» **About this exercise**:
Leave the pictures out and print every record below exactly as it stands.

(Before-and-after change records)
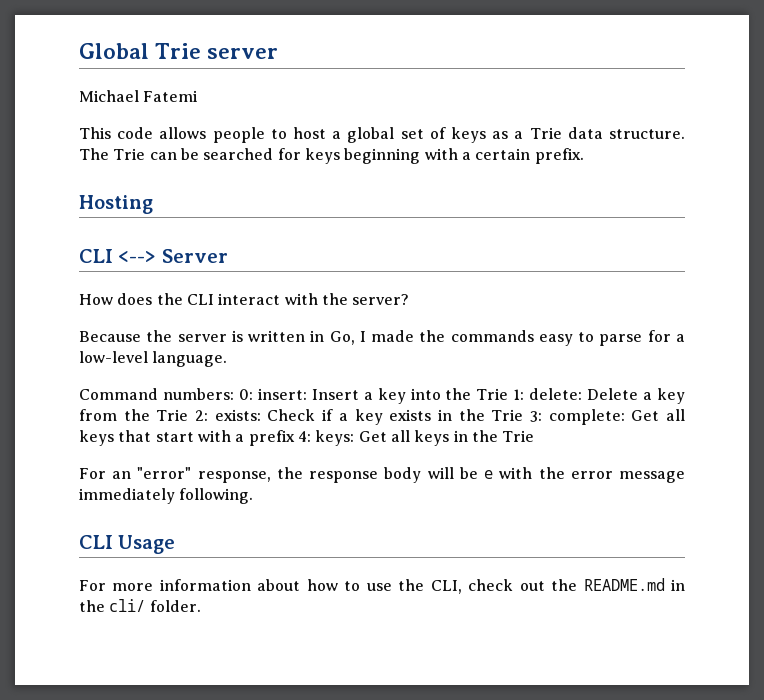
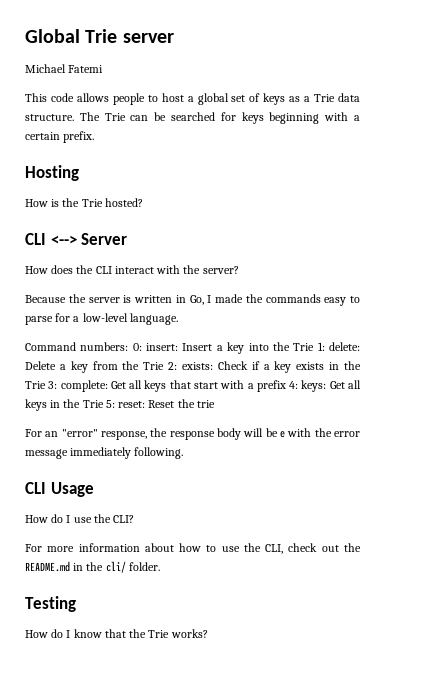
(153, 204) none -> [25,198,143,207] // How is the Trie hosted?
(535, 436) none -> [105,399,215,408] 5: reset: Reset the trie
(176, 544) none -> [25,514,135,523] // How do I use the CLI?
(201, 606) none -> [25,596,76,612] [25,629,208,638] // Testing // How do I know that the Trie works?

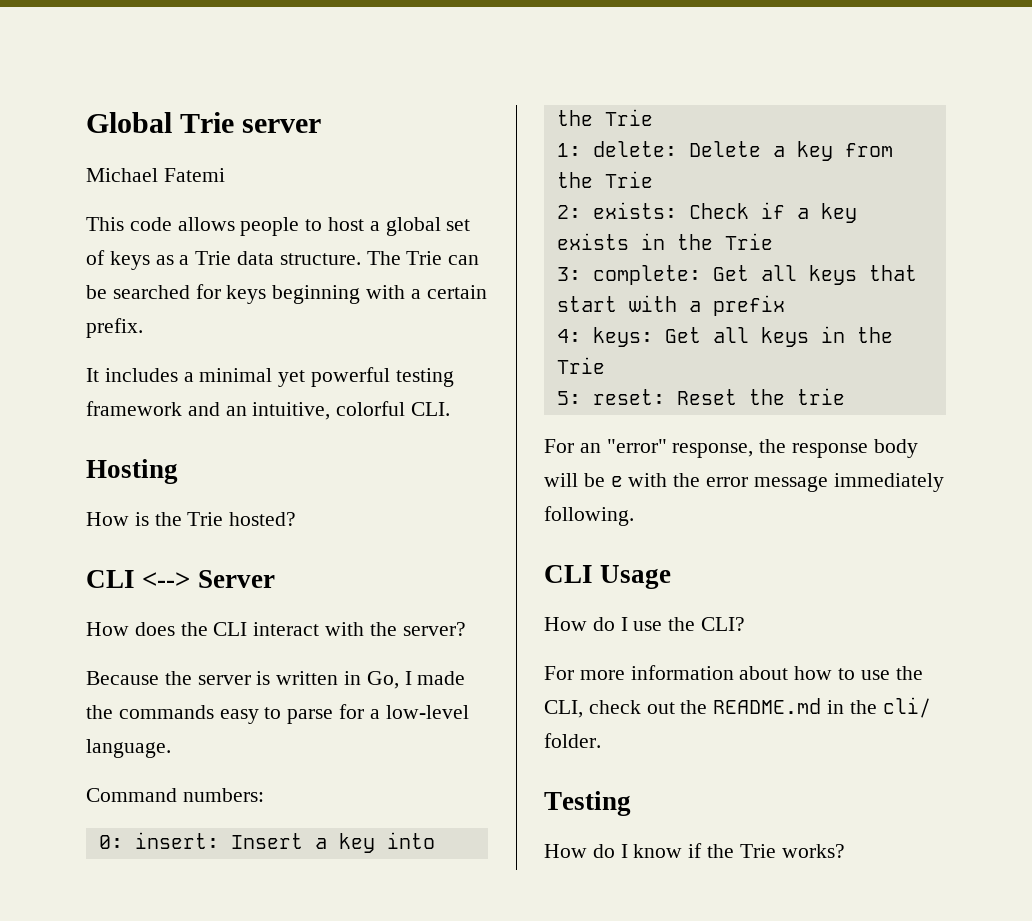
(95, 137) none -> [86,367,454,387] [86,401,451,420] // It includes a minimal yet powerful testing framework and an intuitive, colorful CLI.
(129, 346) none -> (264, 795) //
(315, 347) none -> (653, 117) //
(165, 366) none -> (653, 179) //
(46, 385) none -> (773, 241) //
(286, 386) none -> (785, 305) //
(104, 404) none -> (605, 365) //
[104,629,126,638] that -> [688,843,703,858] if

» **Final answer**:
(153, 204) none -> [25,198,143,207] // How is the Trie hosted?
(535, 436) none -> [105,399,215,408] 5: reset: Reset the trie
(176, 544) none -> [25,514,135,523] // How do I use the CLI?
(201, 606) none -> [25,596,76,612] [25,629,208,638] // Testing // How do I know that the Trie works?

(95, 137) none -> [86,367,454,387] [86,401,451,420] // It includes a minimal yet powerful testing framework and an intuitive, colorful CLI.
(129, 346) none -> (264, 795) //
(315, 347) none -> (653, 117) //
(165, 366) none -> (653, 179) //
(46, 385) none -> (773, 241) //
(286, 386) none -> (785, 305) //
(104, 404) none -> (605, 365) //
[104,629,126,638] that -> [688,843,703,858] if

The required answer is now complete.